Personne. Oui, personne car l'idée même d'un tel affrontement est ridicule au sein de ce récit, toute personne ayant un minimum portée attention au film aurait pu s'en rendre compte avant même un quelconque ersatz de combat entre les deux hommes.
Car ce sont avant tout des hommes et c'est ça que Batman V Superman essaye de raconter, comment une puissance si brute que celle d'un Kryptonien sur Terre peut faire peur à une population soumise, comment un Justicier Masqué pensant avoir déjà tout vu et vécu va aller au-delà de ses griefs pour découvrir qu'il y'a plus en Superman qu'une bombe à retardement. Comment ces deux personnages que tout opposent vont réussir à s'unir contre une menace commune ?
Ce film pose de vraies questions et des enjeux et en ce sens, il est bien plus intéressant qu'un énième blockbuster sans intérêt de revisionnage. Prêtez lui un oeil attentif et soyez récompensé.
Des choix discutables, pour en finir
Comme points noirs, je ne peux pas m'empêcher de citer le colossal erreur de casting commis par Snyder en choisissant un Jesse Eisenberg tellement en surjeu qu'il va jusqu'à non seulement amoindrir l'impact de son personnage mais carrément le discréditer aux yeux des moins patients. Le résultat aurait été fantastique avec un autre plus subtil dans son jeu.

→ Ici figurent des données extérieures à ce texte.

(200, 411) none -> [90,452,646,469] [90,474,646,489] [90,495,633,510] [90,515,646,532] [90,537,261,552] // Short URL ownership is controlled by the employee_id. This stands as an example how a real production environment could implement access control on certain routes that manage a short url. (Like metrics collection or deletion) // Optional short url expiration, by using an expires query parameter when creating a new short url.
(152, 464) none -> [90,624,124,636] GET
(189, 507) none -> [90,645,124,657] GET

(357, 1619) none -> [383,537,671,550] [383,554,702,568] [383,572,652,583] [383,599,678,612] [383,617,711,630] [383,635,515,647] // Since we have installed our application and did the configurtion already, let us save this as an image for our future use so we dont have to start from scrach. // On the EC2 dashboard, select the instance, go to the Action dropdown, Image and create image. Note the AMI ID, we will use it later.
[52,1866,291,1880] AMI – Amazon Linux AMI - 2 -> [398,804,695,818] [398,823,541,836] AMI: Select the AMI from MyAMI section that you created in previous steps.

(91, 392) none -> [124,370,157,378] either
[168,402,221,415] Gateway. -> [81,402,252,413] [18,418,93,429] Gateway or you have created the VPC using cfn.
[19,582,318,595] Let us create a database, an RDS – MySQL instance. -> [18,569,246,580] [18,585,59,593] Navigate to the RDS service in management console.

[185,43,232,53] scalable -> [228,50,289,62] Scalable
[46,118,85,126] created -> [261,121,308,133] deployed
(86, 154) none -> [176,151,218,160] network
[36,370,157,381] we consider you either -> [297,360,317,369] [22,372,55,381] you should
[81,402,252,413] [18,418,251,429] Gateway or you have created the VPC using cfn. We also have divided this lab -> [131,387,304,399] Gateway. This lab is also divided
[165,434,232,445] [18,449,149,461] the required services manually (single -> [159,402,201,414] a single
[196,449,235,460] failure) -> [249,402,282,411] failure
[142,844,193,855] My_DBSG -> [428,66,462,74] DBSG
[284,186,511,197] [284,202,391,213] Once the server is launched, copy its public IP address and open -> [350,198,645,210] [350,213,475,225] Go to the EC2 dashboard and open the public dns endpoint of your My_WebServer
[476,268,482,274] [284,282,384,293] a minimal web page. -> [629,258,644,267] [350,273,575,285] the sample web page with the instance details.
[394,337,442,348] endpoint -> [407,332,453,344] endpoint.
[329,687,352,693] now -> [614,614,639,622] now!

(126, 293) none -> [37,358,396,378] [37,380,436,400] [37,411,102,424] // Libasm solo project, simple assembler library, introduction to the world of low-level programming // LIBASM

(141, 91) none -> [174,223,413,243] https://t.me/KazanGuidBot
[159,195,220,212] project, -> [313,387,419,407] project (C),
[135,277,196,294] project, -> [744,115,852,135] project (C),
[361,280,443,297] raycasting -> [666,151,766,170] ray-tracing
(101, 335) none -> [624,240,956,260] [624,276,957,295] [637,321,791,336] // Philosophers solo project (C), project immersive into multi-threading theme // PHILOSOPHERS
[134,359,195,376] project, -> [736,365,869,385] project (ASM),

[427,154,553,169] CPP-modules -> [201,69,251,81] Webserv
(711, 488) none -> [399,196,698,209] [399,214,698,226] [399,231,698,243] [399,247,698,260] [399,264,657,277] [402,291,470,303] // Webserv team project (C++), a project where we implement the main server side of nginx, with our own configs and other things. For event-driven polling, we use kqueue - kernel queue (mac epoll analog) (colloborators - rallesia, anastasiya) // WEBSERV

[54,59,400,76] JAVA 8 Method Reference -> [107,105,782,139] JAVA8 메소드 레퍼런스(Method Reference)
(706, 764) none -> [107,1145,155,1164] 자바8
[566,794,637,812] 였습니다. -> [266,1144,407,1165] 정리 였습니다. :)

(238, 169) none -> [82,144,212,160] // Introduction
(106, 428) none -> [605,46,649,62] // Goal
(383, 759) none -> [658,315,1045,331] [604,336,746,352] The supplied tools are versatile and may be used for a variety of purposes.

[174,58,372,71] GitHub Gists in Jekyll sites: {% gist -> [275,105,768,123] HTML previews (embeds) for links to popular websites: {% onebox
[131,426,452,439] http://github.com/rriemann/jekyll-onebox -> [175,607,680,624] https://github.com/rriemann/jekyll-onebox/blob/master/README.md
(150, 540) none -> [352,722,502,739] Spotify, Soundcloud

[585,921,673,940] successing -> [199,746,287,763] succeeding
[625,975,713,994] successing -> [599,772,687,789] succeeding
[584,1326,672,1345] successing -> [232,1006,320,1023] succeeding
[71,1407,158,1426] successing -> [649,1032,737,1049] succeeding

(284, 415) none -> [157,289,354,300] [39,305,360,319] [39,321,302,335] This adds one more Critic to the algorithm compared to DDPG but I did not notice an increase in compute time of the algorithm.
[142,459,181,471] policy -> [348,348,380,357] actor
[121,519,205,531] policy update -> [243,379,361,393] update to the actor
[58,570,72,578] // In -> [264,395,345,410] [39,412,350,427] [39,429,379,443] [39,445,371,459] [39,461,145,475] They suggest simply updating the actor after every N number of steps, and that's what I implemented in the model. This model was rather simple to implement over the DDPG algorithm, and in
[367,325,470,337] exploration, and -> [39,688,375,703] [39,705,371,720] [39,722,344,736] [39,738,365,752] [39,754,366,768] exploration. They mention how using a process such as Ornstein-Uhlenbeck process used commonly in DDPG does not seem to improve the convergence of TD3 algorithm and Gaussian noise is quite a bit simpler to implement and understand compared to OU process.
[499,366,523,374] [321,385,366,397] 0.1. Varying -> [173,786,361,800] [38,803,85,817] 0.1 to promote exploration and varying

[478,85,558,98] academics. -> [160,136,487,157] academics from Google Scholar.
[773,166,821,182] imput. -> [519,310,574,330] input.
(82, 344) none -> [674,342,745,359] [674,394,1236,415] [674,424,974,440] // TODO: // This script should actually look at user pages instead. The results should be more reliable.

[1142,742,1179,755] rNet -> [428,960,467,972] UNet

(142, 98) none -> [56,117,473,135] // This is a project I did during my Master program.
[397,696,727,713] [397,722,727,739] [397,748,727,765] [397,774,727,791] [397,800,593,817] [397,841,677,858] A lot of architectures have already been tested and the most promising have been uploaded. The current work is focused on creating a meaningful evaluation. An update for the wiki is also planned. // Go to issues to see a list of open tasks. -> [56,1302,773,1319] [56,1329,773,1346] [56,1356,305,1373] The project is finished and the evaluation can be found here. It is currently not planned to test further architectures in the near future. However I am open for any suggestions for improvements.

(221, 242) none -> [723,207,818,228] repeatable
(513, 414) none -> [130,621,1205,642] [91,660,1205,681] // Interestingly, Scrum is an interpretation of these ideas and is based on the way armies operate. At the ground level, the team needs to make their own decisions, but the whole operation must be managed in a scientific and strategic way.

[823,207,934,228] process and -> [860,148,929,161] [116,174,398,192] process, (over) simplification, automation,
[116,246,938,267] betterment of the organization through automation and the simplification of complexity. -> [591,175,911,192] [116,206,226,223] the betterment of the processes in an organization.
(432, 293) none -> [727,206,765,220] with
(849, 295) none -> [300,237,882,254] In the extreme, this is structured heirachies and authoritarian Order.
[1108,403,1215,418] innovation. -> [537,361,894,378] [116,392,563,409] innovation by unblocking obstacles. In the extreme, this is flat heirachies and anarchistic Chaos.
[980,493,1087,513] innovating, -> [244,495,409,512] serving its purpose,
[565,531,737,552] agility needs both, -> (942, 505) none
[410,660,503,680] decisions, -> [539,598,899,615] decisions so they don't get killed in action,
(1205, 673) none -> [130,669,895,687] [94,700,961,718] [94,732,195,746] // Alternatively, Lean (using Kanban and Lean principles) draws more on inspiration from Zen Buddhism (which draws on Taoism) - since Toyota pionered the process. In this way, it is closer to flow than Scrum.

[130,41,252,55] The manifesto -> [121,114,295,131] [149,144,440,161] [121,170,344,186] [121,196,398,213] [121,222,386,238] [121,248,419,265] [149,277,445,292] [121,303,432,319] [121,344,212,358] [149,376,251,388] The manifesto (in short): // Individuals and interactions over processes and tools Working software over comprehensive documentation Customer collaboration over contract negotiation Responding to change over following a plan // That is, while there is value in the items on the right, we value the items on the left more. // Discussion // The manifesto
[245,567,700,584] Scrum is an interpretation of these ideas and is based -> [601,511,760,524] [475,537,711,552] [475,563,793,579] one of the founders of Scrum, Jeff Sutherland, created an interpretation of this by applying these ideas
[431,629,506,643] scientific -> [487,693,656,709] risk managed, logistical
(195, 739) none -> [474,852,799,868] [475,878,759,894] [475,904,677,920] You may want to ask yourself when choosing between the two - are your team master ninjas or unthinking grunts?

Malgré son côté hautement subversif quant aux codes des films du genre, nous ne sommes toujours pas à l'abri de la grosse séquence d'action à la fin, une chose qui m'est certes de plus en plus insupportable mais qui au moins est suffisamment bien fichu et ambitieux pour maintenir l'attention.
Et comment ne pas parler du DCU en général qui constitue le majeur point faible de ce film qui lors de certains passages se voit affublé du rôle du teaseur de projets futurs. Ça enlève un peu le côté stand alone du film qui m'est très cher tant je l'adore et que je déteste le reste de ce qui a pu suivre comme les catastrophiques Suicide Squad et Justice League.